A recent report by Sciurba(4) involving 20 consecutive patients treated for emphysema with reduction surgery indicates short term physiologic and functional improvement. In particular significant increases in lung elastic recoil as well as reductions in total lung capacity were documented. Functional measurements such as the six minute walk test and patient dyspnea indexes improved. Interestingly, in this group, the DLCO remained unchanged, although measurements of right ventricular function did improve.

In an editorial from the Washington University School of Medicine, Drs. Joel D. Cooper and Stephen Lefrak(5) related that since initiating surgery for emphysema, 120 patients had been treated. Only 1 in 5 patients referred for the surgery were candidates for this procedure by their criteria (primarily severe overinflation and lung destruction). With over a year (average) follow-up physiologic benefits appeared to be maintained. While this editorial called for immediate acceptance of this surgery, caution was urged by the accompanying rebuttal editorial of Drs. Barry Make and Alan Fine.(6) They point out that morbidity and mortality rates for this surgery are unknown, the indications are not standardized and the cost-benefit considerations are not clear. As a result of this debate, Medicare has declared a moratorium on the payment for this procedure pending the outcome of a randomized clinical trial comparing surgical and medical approaches.(7)
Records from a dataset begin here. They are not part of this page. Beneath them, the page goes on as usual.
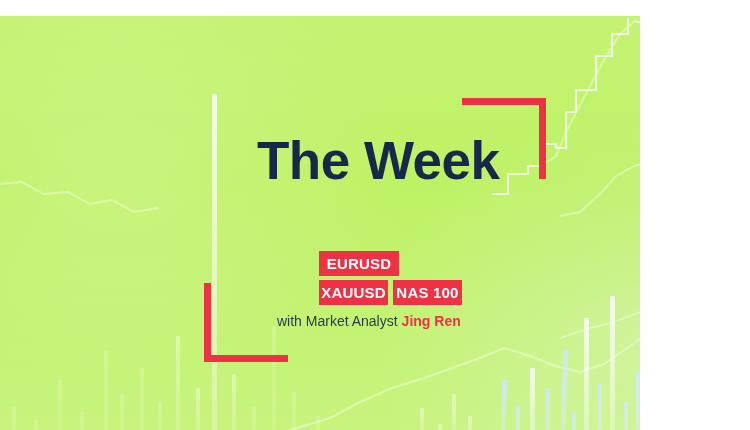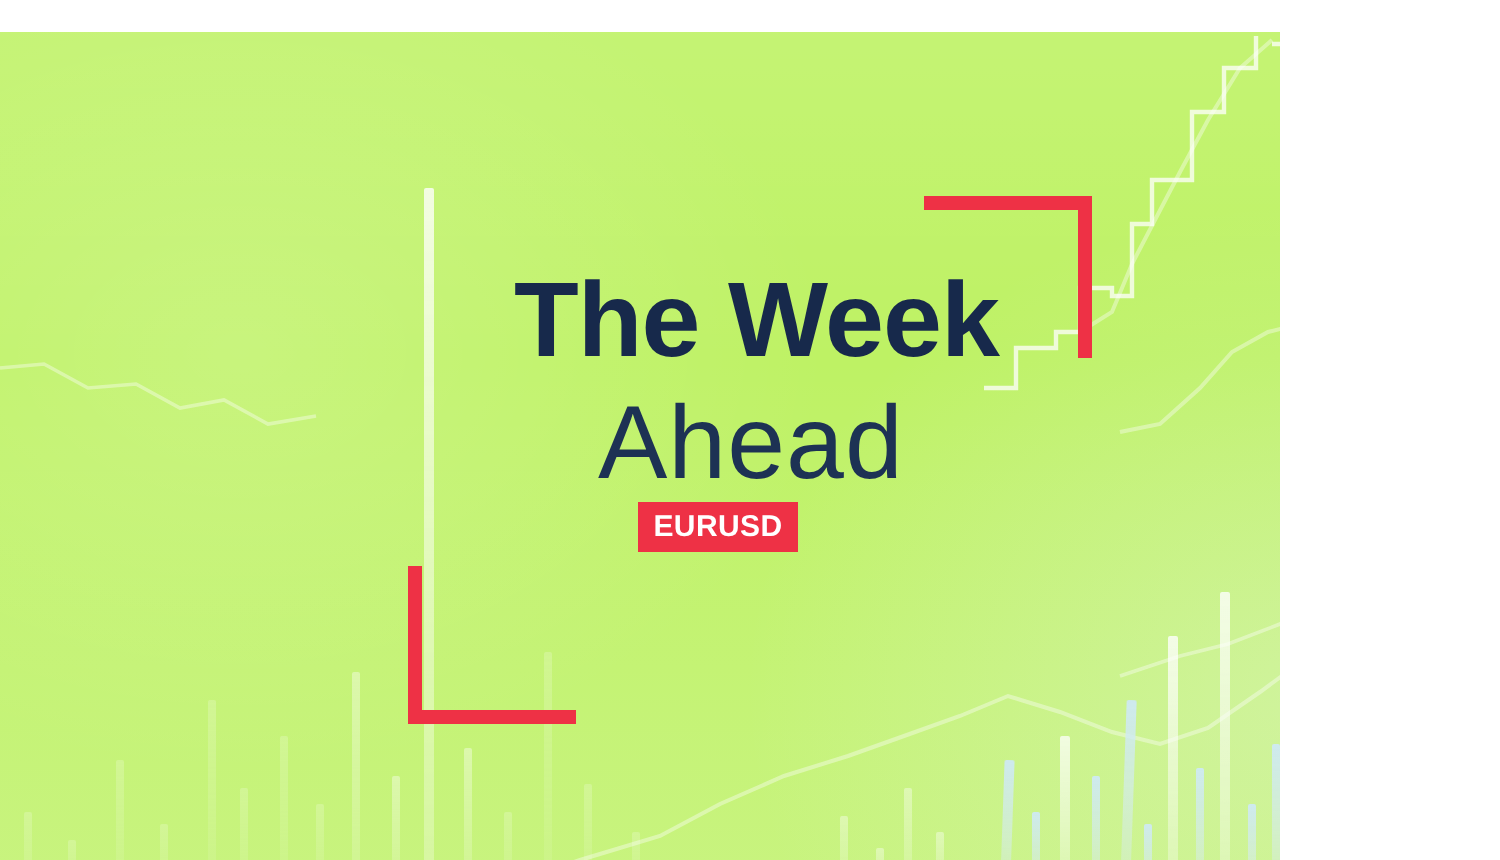"Ahead" div { html: <div>Ahead</div> -> none }
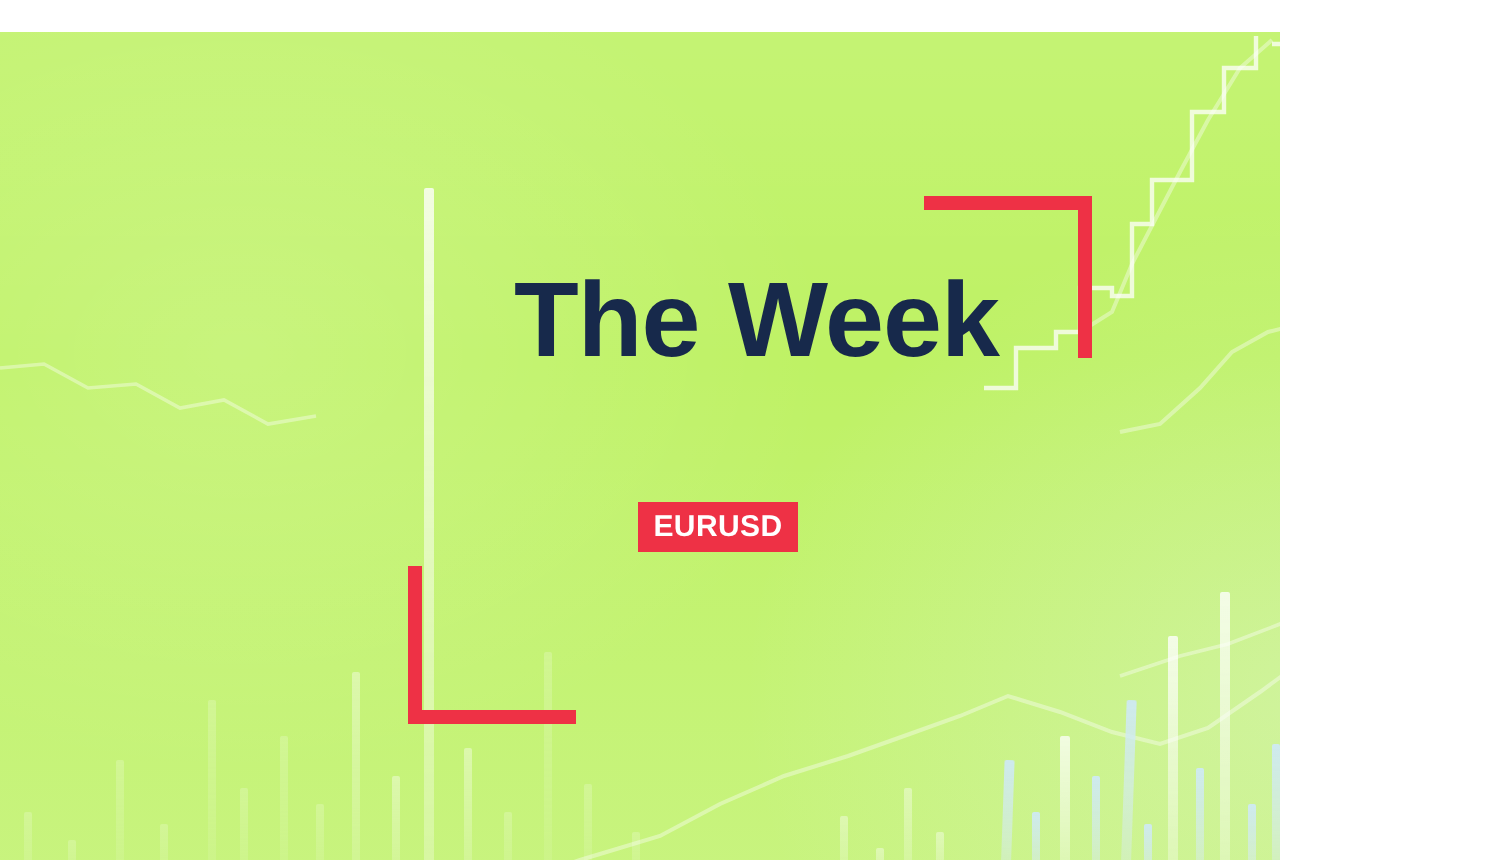"XAUUSD" div.badge-row { html: none -> <div> <div>XAUUSD</div> <div>NAS 100</div> </div> }
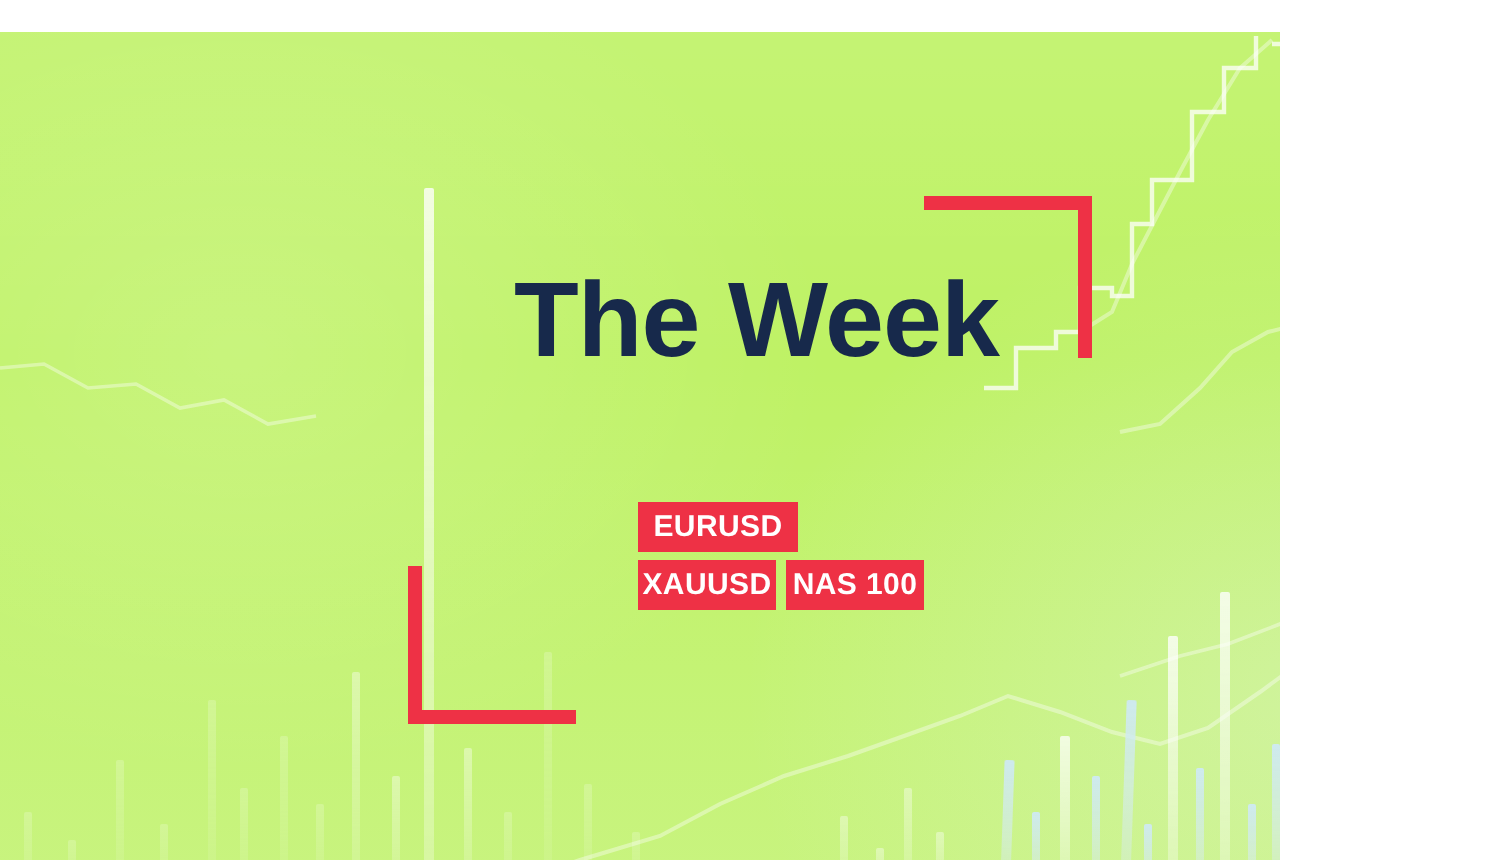"with Market Analyst Jing Ren" div { html: none -> <div> <span>with Market Analyst</span><span>Jing Ren</span> </div> }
At present reduction surgery is a promising technique, but its current availability is restricted to those centers involved in the national protocol. It is hoped that the limitations imposed on today's patients by this cautious approach will be offset by the increased safety and efficacy that the current multicenter study promises.


Footnotes

1Gaensler EA, Cugell DW, KnudsonRJ, Fitzgerald MX: Surgical management of Emphysema. Clinics in Chest Medicine 1983; 4:443- 63.
2Rogers RM, Dubois AB, Blakemore WS: Effect of removal of Bullae on airway conductance and conductance volume ratios. J Clin Invest 1968; 47:2569-79.
3Cooper JD: Technique to reduce air leaks after resection of emphysematous lung. Ann Thoracic Surg 1994; 57:1038-9.
4Sciurba FC, Rogers RM, Keenan RJ et al: Improvement in pulmonary function and elastic recoil after lung reduction surgery for diffuse emphysema. N Engl J Med 1996; 334: 1095-9.
5Cooper JD, Lefrak SS: Is volume reduction surgery appropriate in the treatment of emphysema. Am J Resp Crit Care Med 1996;153:1201-4.
6Make BJ, Fein AM: Is volume reduction surgery appropriate in the treatment of emphysema? Am J Resp Crit Care Med 1996; 153: 1205-7.
7Snider GL: Healthcare technology assessment of surgical procedures. Am J Resp Crit Care Med 1996;153:1208-13.